Il danno bellico è in effetti soprattutto infrastrutturale: i russi hanno colpito intenzionalmente non soltanto obiettivi militari, ma anche ponti, fabbriche, depositi, silos, raffinerie e ferrovie, e se paradossalmente le strade strette hanno complicato l’avanzata russa, lo scarto delle ferrovie diverso da quello europeo ha rallentato ulteriormente le esportazioni di grano ucraino. Si potrebbe quindi immaginare un’Ucraina post bellica che riemerge in un balzo di modernizzazione tecnologica e infrastrutturale, anche in chiave green, sbarazzandosi nel contempo di molti suoi problemi storici come le faide tra gruppi oligarchici, la lentezza e la corruzione dell’apparato statale.
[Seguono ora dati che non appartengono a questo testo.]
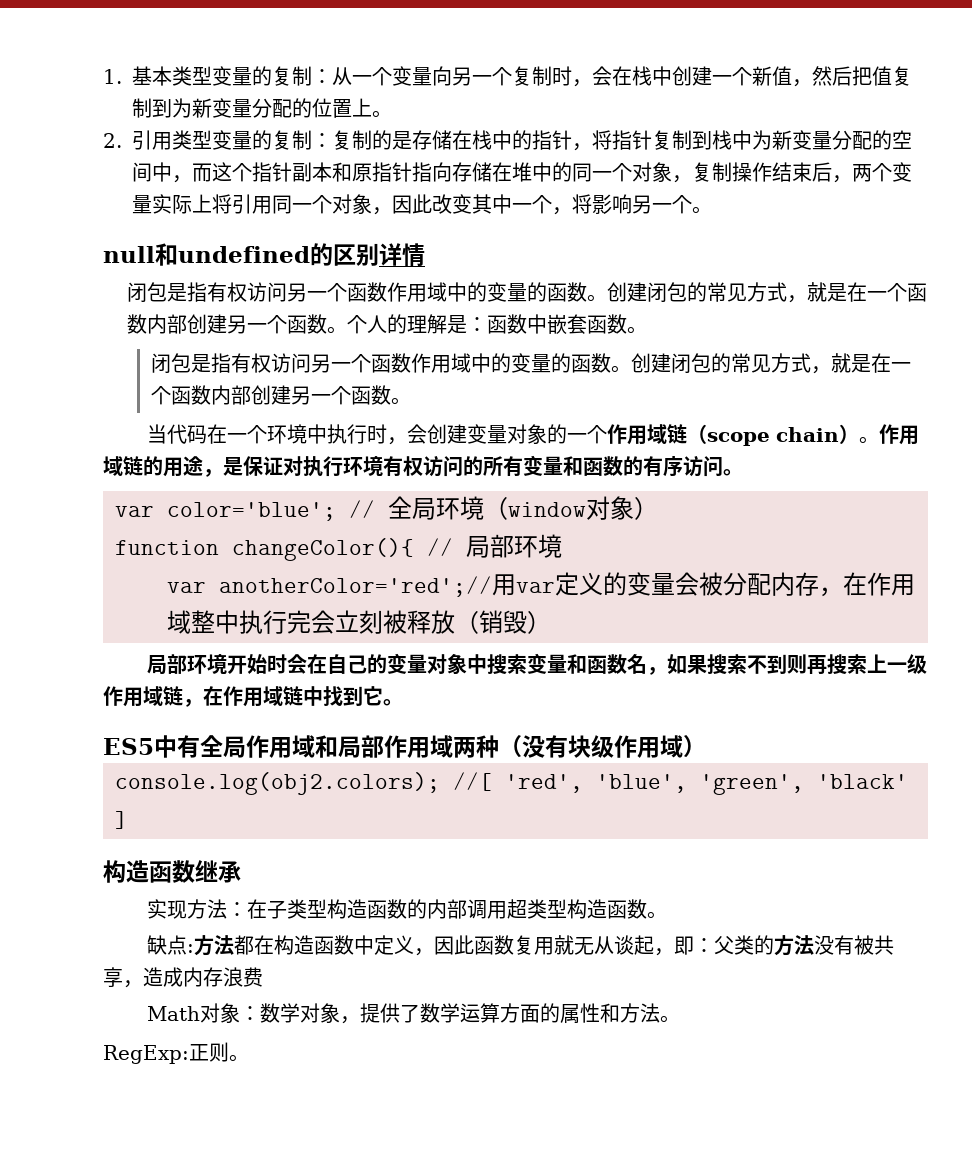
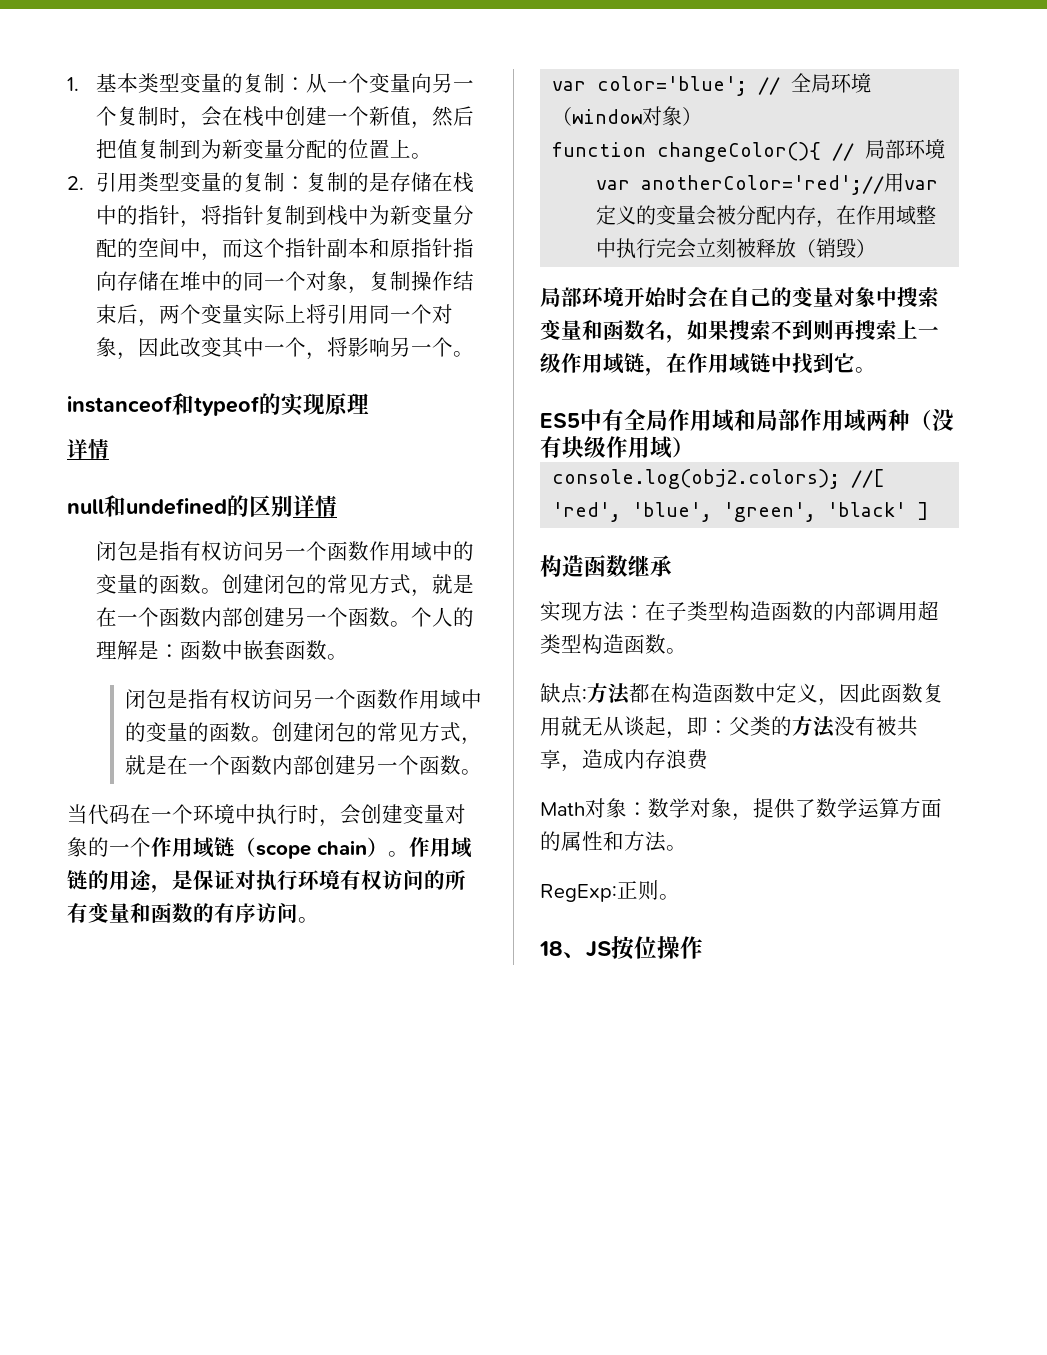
+ instanceof和typeof的实现原理
+ 详情
+ 18、JS按位操作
Un sogno che richiede degli investimenti colossali che non potranno che avere un’origine pubblica e privata. Un ammontare che sembra enorme in termini assoluti ma diventa meno spaventoso in termini relativi: il Pil dell’Unione europea e degli Usa è superiore ai 35 mila miliardi di euro, perciò la ricostruzione costerebbe appena l’1% del Pil occidentale. Una spesa che potrebbe rappresentare però una leva maggiore di crescita, coinvolgendo grandi aziende dei Paesi che finanzieranno la ricostruzione. Che a sua volta probabilmente verrebbe coperta dalle garanzie pubbliche internazionali, attraverso le linee di credito del Fondo monetario e della Banca mondiale, dalle obbligazioni dedicate di Stati Uniti e Gran Bretagna, e delle istituzioni statali come nel caso delle obbligazioni emesse in solido dell’Ue. Le imprese private protette dal rischio dell’investimento grazie alle garanzie pubbliche potrebbero poi aprire tutte le linee di credito che riterrebbero necessarie.
Un affare senza precedenti, anche se non si riuscisse a costringere il regime russo a finanziare parte della ricostruzione, un progetto di cui molti Paesi europei stanno esplorando la fattibilità. Non è un caso che a Lugano arrivino delegazioni da tutto il mondo. Zelensky già qualche settimana fa aveva invitato singoli paesi o imprese occidentali ad «adottare» regioni o settori ucraini, e a Kiev sono giunti rappresentanti di governi e associazioni imprenditoriali attratte dalla prospettiva. La regione della capitale pare essere stata appaltata all’alleato principale di Zelensky, il Regno Unito di Boris Johnson, ma sono in corso trattative con Danimarca e Paesi Bassi. Nel Servo del popolo, la serie tv che ha catapultato Zelensky alla presidenza, erano gli oligarchi a giocarsi l’Ucraina in un gigantesco Monopoli. Ma ora che il potere e la ricchezza dei magnati sono stati polverizzati dalla guerra, il piano Marshall che comincerà a prendere forma a Lugano potrebbe diventare la grande occasione di ripresa non solo per l’Ucraina.